What you are asked to do
Of the entries below, repeat exactly only those lines from the one containing "html: none ->" through the last line, with pictures omitted.

(Source information)

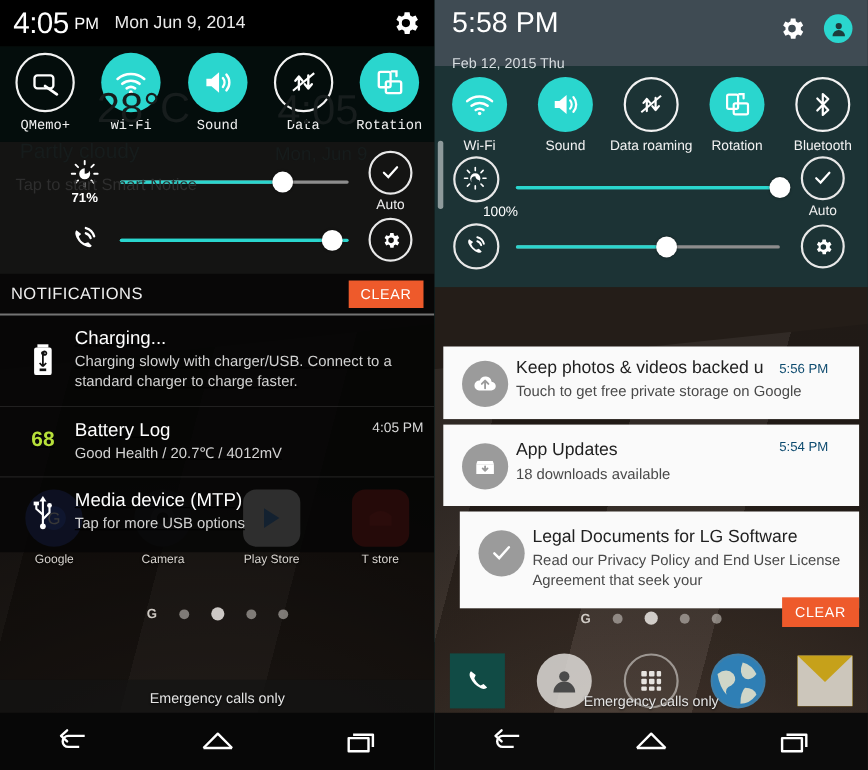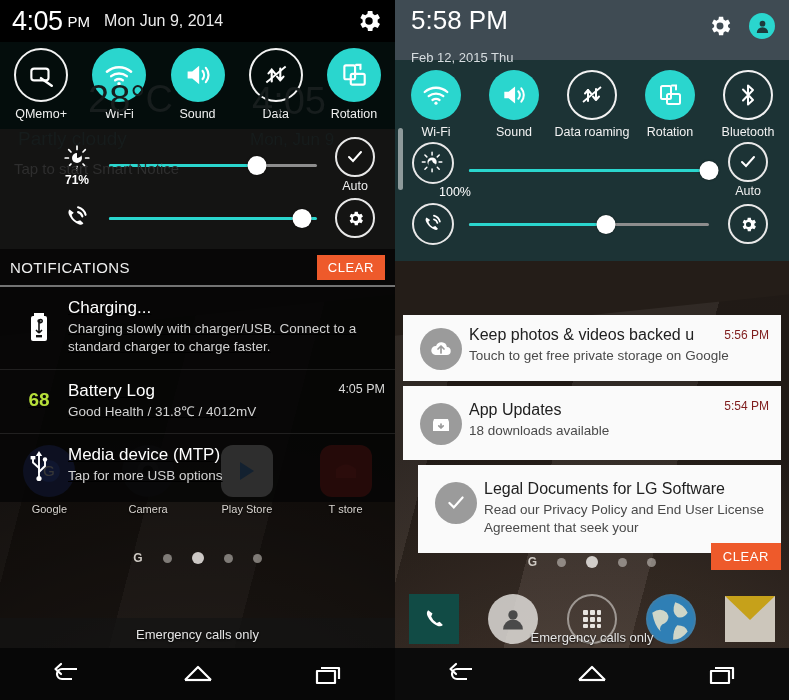"QMemo+" .l-toggles { font-family: none -> Liberation Mono, monospace }
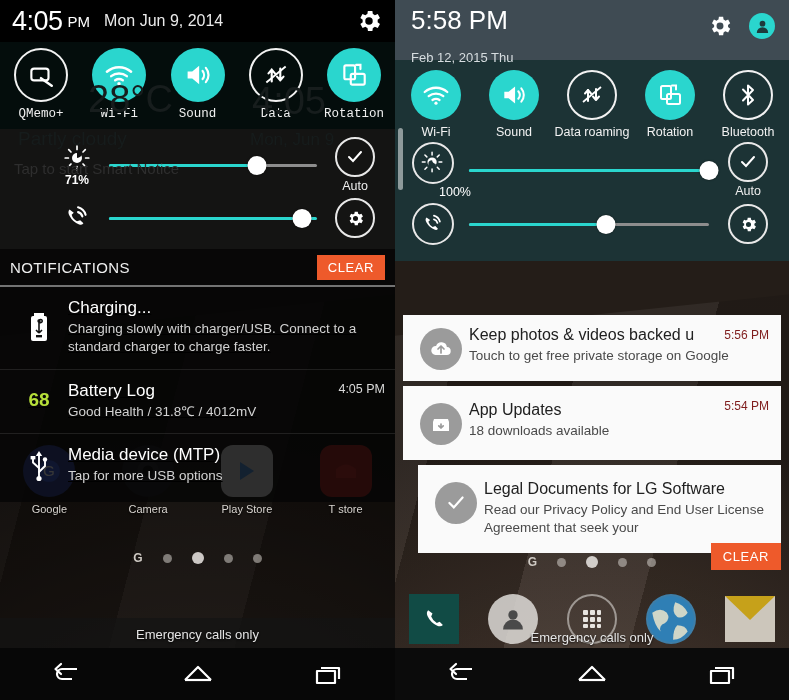"5:56 PM" .card .tm { color: #7f1d1d -> #0c4a6e; right: 12px -> 28px }
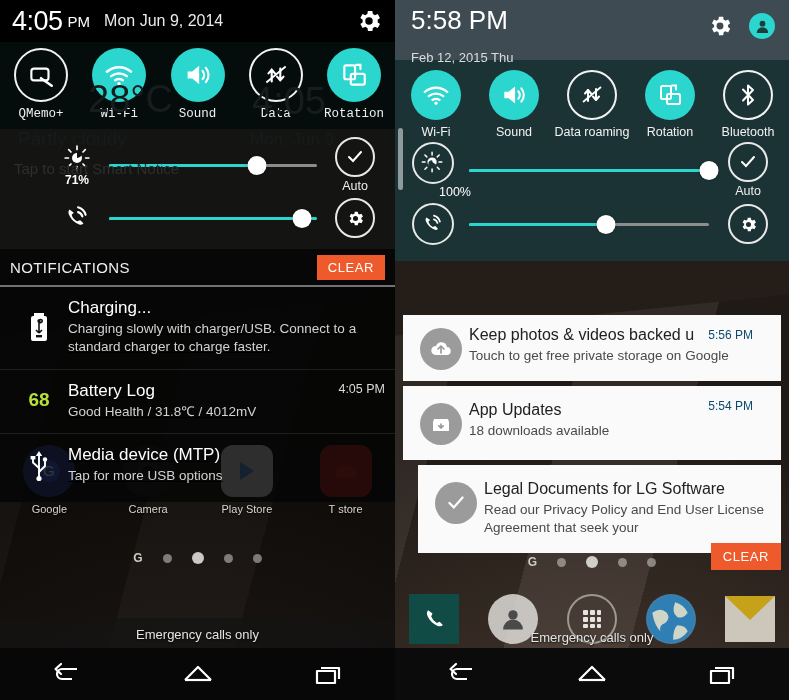"Good Health / 31.8℃ /" div.sub { text: 31.8 -> 20.7 }
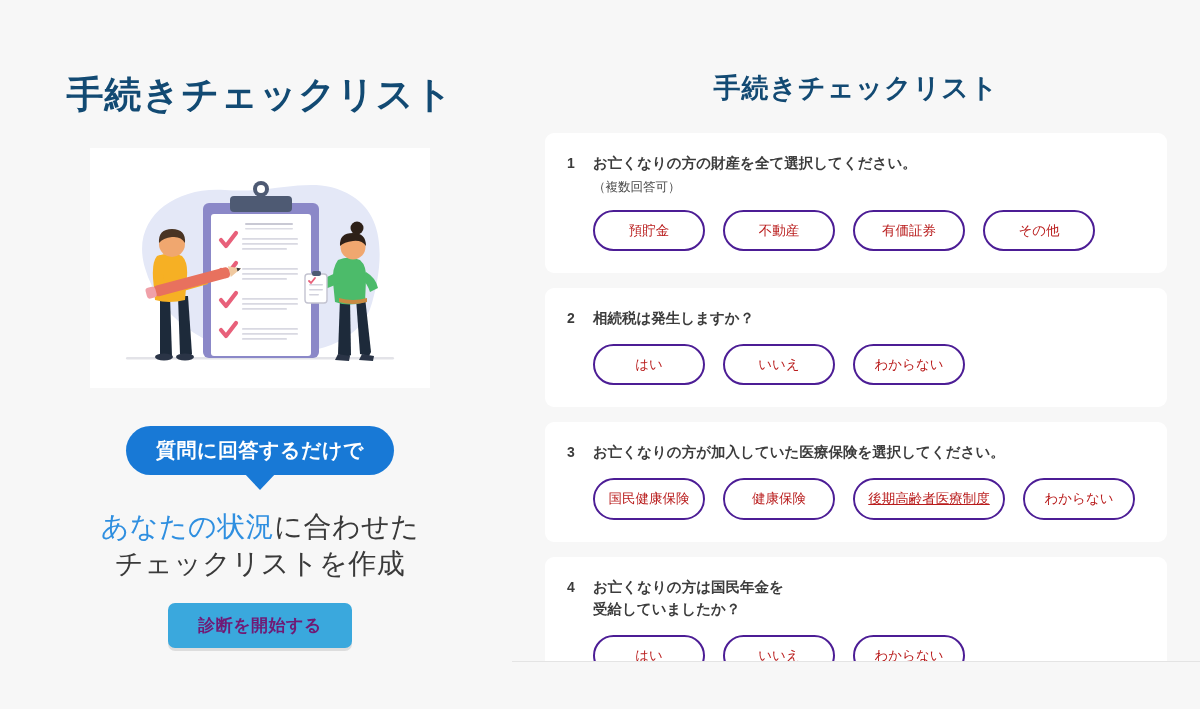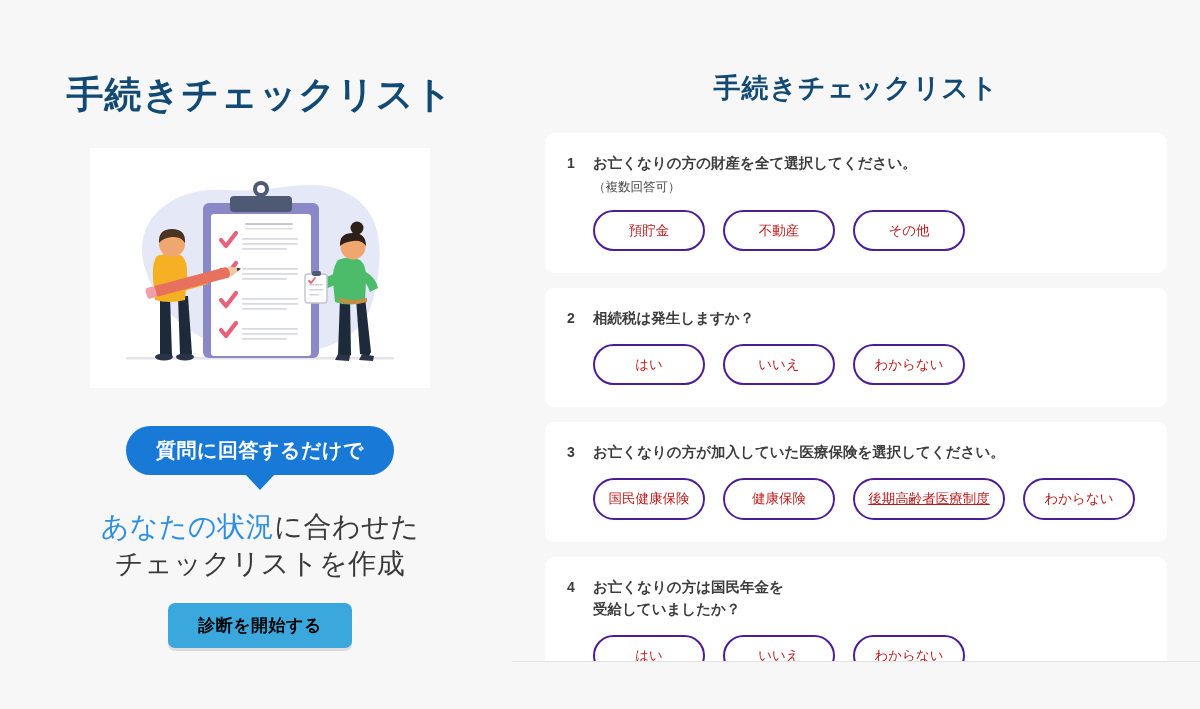"有価証券" button.pill { html: none -> <button>有価証券</button> }
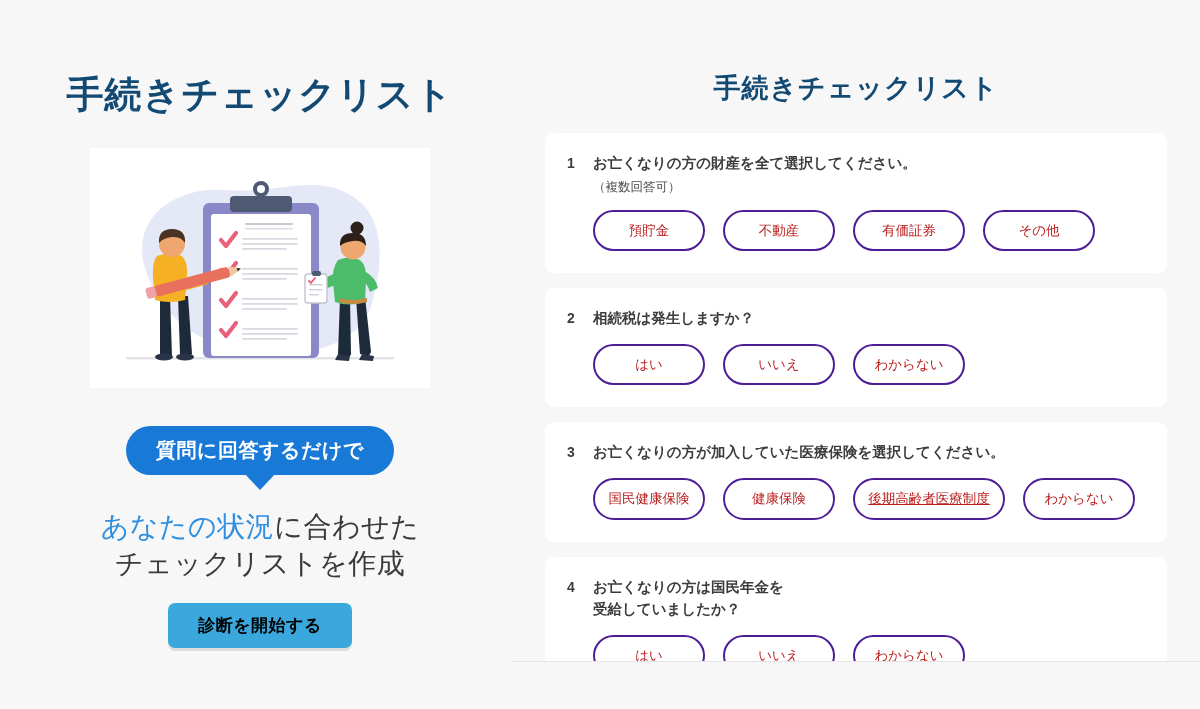"診断を開始する" .cta { color: #000000 -> #701a75 }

(End Source information)

Response for this exercise
"有価証券" button.pill { html: none -> <button>有価証券</button> }
"診断を開始する" .cta { color: #000000 -> #701a75 }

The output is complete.